# Zimbabwe:  Consequences of Murdering the White Farmers



## William Joyce

Blafricans don't farm real good.

http://www.nytimes.com/2012/07/28/world/africa/zimbabwe-food-aid-needed.html?ref=world


----------



## ScienceRocks

Genocide is genocide, No matter what color you're. Mugebe is an evil piece of crap.


----------



## Ariux

Zimbabwe has enough good land for farming that it could be the breadbasket of Africa.  And, it was pretty near to that at one time... then those Afros decided that the white minority were oppressing them, now whites from outside their country has to feed them... That species is the animated shit of some lessor god.


----------



## Indofred

Ariux said:


> Zimbabwe has enough good land for farming that it could be the breadbasket of Africa.  And, it was pretty near to that at one time... then those Afros decided that the white minority were oppressing them, now whites from outside their country has to feed them... That species is the animated shit of some lessor god.

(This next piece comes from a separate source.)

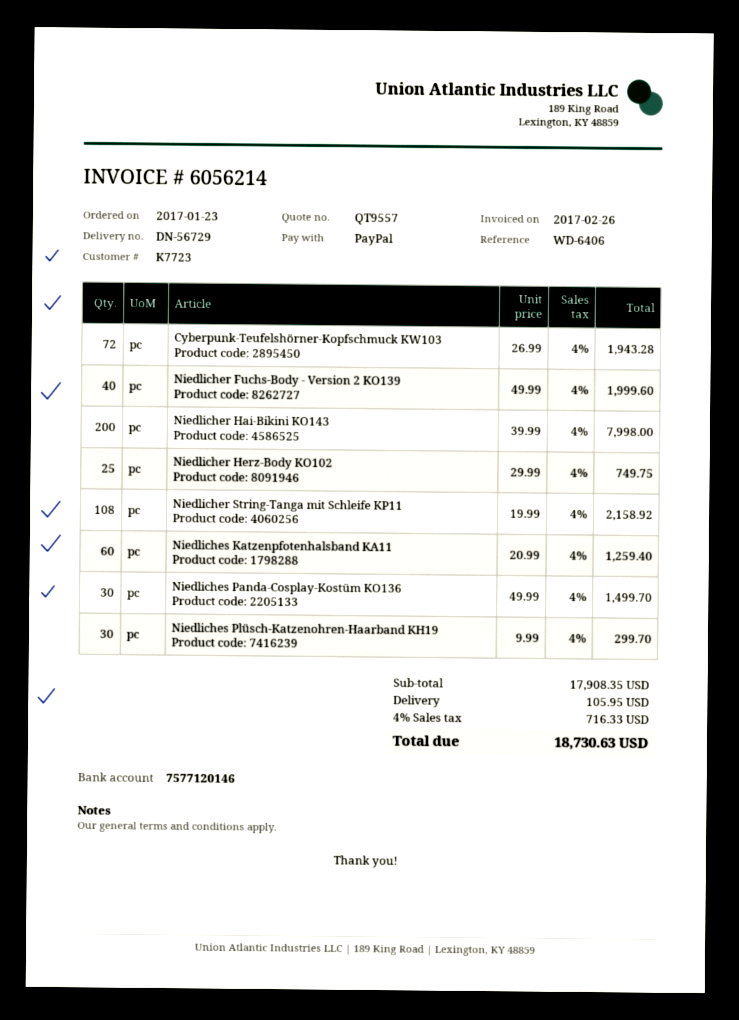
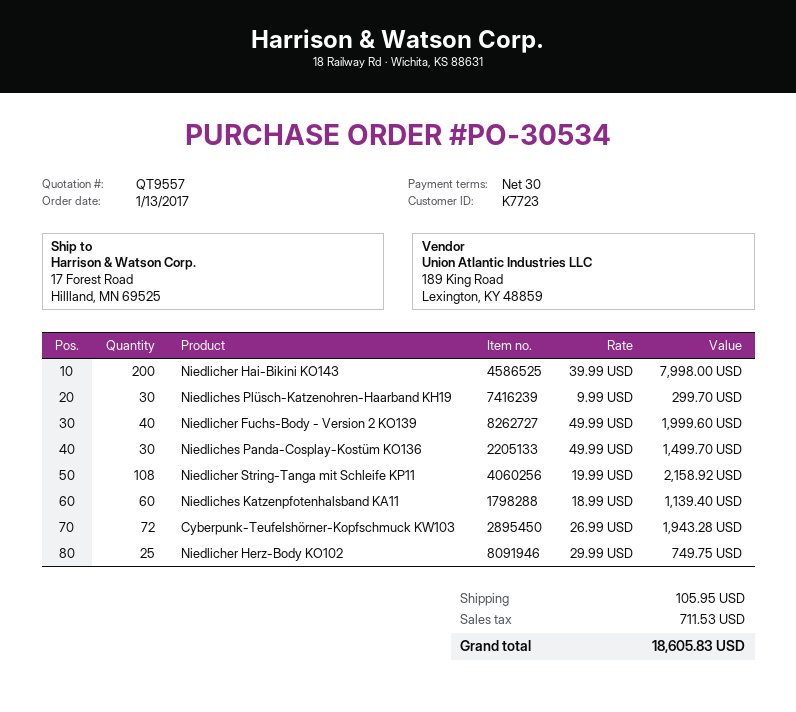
order date: 2017-01-23 -> 2017-01-13
Niedliches Katzenpfotenhalsband KA11: 60 x 20.99 = 1259.40 -> 60 x 18.99 = 1139.40
tax: 716.33 -> 711.53
total: 18730.63 -> 18605.83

Racist murder in Zimbabwe is a sad and evil fact.
Their government's stupidity has destroyed their country.

Quite how your stupidity is any better than theirs, requires an explanation.

Would you care to comment on why their racism is bad but your racism is good?

I suspect you're to stupid to understand how stupid you are but I may get a nice surprise.


----------



## RoadVirus

That's okay. Because rich White nations will send them food and they'll take the food even though they still hate Whitey.


----------



## Ariux

Indofred said:


> Racist murder in Zimbabwe is a sad and evil fact.
> Their government's stupidity has destroyed their country.
> 
> Quite how your stupidity is any better than theirs, requires an explanation.
> 
> Would you care to comment on why their racism is bad but your racism is good?
> 
> I suspect you're to stupid to understand how stupid you are but I may get a nice surprise.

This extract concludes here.